- Theatrical release poster
- Directed by: Roger Donaldson
- Written by: Dennis Feldman
- Produced by: Frank Mancuso Jr.; Dennis Feldman;
- Starring: Ben Kingsley; Michael Madsen; Alfred Molina; Forest Whitaker; Marg Helgenberger; Natasha Henstridge;
- Cinematography: Andrzej Bartkowiak
- Edited by: Conrad Buff
- Music by: Christopher Young
- Production companies: Metro-Goldwyn-Mayer Pictures; Frank Mancuso Jr. Productions;
- Distributed by: MGM/UA Distribution Co.
- Release date: July 7, 1995;
- Running time: 108 minutes
- Country: United States
- Language: English
- Budget: $35 million
- Box office: $113.3 million

= Species (film) =

1995 film by Roger Donaldson

Species is a 1995 American science fiction horror film directed by Roger Donaldson and written by Dennis Feldman. The film is the first installment of the Species franchise. It stars Ben Kingsley, Michael Madsen, Alfred Molina, Forest Whitaker, Marg Helgenberger and Natasha Henstridge in her film debut role. The film's plot concerns a motley crew of scientists and government agents who try to track down Sil (Henstridge), a seductive extraterrestrial-human hybrid, before she successfully mates with a human male.

The film was conceived by Feldman in 1987, and was originally pitched as a film treatment in the style of a police procedural, entitled The Message. When The Message failed to attract the studios, Feldman re-wrote it as a spec script, which ultimately led to the making of the film. The extraterrestrial aspect of Sil's character was created by H. R. Giger, who was also responsible for the beings from the Alien franchise. The effects combined practical models designed by Giger collaborator Steve Johnson and XFX, with computer-generated imagery done by Richard Edlund's Boss Film Studios. Giger felt that the film and the character were too similar to Alien, so he pushed for script changes.
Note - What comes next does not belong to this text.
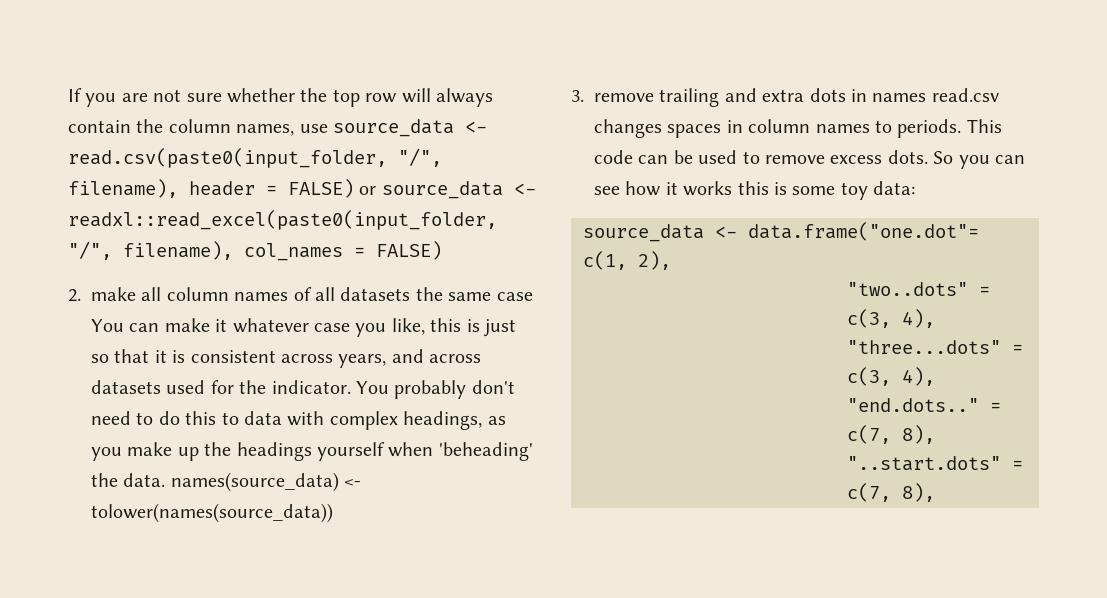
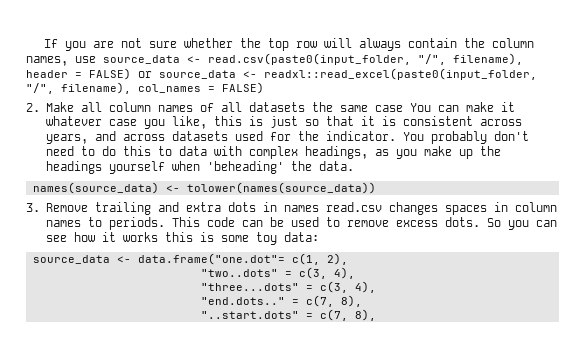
[91,287,136,301] make -> [45,102,74,112] Make
(166, 480) none -> (354, 166) //
[594,93,654,102] remove -> [45,203,88,212] Remove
Most of the principal photography was done in Los Angeles, California, where the film is set. Several scenes were filmed in Utah and at the Arecibo Observatory in Puerto Rico. Species was released by MGM/UA Distribution Co. on July 7, 1995 and was met with mixed reviews from critics, who felt that the film's execution did not match the ambition of its premise, but nevertheless was a box office success, partly due to the hype surrounding Henstridge's nude scenes in various tabloid newspapers and lad mags of the time, grossing US$113.3 million ($ million in dollars). It spawned a franchise, which includes one theatrical sequel (Species II), as well as two made-for-television sequels (Species III and Species – The Awakening). Species was adapted into a novel by Yvonne Navarro and two comic book series by Dark Horse Comics, one of which was written by Feldman.

==Plot==
During the SETI program, Earth's scientists send out transmissions, such as the Arecibo message, with information about Earth and its inhabitants in the hopes of finding life beyond Earth. After receiving transmissions from an alien source on how to create limitless fuel and an alien DNA sample with instructions on how to splice it with that of humans, the scientists assume the aliens are friendly. Inspired by the second transmission, a government team led by Xavier Fitch commissions a genetic experiment meant to create a female alien/human hybrid organism under the belief that she would have "more docile and controllable" traits. They eventually produce a girl codenamed "Sil", who initially resembles a normal human and develops into a 12-year-old in three months.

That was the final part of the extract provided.